▶ [Work request]: Exactly as written, transcribe the data that follows.

▶ [Input]:
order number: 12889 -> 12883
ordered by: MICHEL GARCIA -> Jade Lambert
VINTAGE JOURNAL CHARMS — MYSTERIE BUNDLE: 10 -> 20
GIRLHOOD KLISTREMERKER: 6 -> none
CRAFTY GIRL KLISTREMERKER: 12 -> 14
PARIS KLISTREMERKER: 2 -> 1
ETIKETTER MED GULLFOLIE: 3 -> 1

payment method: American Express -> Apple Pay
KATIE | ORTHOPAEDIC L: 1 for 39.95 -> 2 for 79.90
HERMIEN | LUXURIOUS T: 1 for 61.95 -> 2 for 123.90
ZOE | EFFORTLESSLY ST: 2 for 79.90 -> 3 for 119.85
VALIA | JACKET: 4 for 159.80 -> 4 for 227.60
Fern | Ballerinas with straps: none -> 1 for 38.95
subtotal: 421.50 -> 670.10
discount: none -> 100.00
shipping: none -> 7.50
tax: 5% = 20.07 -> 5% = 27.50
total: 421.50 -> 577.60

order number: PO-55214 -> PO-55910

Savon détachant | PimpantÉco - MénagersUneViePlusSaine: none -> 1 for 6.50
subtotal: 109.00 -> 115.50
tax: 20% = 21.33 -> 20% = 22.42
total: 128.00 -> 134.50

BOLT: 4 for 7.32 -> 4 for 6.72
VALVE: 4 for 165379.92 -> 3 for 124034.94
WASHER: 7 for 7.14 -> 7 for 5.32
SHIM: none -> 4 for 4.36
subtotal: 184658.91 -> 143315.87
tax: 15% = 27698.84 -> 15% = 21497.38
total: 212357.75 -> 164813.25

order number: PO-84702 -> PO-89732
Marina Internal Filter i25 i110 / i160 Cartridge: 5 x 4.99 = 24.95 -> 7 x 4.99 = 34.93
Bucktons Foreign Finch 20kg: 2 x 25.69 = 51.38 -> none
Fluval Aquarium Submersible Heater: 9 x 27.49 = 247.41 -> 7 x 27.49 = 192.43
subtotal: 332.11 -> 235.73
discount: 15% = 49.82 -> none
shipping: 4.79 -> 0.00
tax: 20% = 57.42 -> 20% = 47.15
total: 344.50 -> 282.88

▶ [Solution to this exercise]:
order number: 12889 -> 12883
ordered by: MICHEL GARCIA -> Jade Lambert
VINTAGE JOURNAL CHARMS — MYSTERIE BUNDLE: 10 -> 20
GIRLHOOD KLISTREMERKER: 6 -> none
CRAFTY GIRL KLISTREMERKER: 12 -> 14
PARIS KLISTREMERKER: 2 -> 1
ETIKETTER MED GULLFOLIE: 3 -> 1

payment method: American Express -> Apple Pay
KATIE | ORTHOPAEDIC L: 1 for 39.95 -> 2 for 79.90
HERMIEN | LUXURIOUS T: 1 for 61.95 -> 2 for 123.90
ZOE | EFFORTLESSLY ST: 2 for 79.90 -> 3 for 119.85
VALIA | JACKET: 4 for 159.80 -> 4 for 227.60
Fern | Ballerinas with straps: none -> 1 for 38.95
subtotal: 421.50 -> 670.10
discount: none -> 100.00
shipping: none -> 7.50
tax: 5% = 20.07 -> 5% = 27.50
total: 421.50 -> 577.60

order number: PO-55214 -> PO-55910

Savon détachant | PimpantÉco - MénagersUneViePlusSaine: none -> 1 for 6.50
subtotal: 109.00 -> 115.50
tax: 20% = 21.33 -> 20% = 22.42
total: 128.00 -> 134.50

BOLT: 4 for 7.32 -> 4 for 6.72
VALVE: 4 for 165379.92 -> 3 for 124034.94
WASHER: 7 for 7.14 -> 7 for 5.32
SHIM: none -> 4 for 4.36
subtotal: 184658.91 -> 143315.87
tax: 15% = 27698.84 -> 15% = 21497.38
total: 212357.75 -> 164813.25

order number: PO-84702 -> PO-89732
Marina Internal Filter i25 i110 / i160 Cartridge: 5 x 4.99 = 24.95 -> 7 x 4.99 = 34.93
Bucktons Foreign Finch 20kg: 2 x 25.69 = 51.38 -> none
Fluval Aquarium Submersible Heater: 9 x 27.49 = 247.41 -> 7 x 27.49 = 192.43
subtotal: 332.11 -> 235.73
discount: 15% = 49.82 -> none
shipping: 4.79 -> 0.00
tax: 20% = 57.42 -> 20% = 47.15
total: 344.50 -> 282.88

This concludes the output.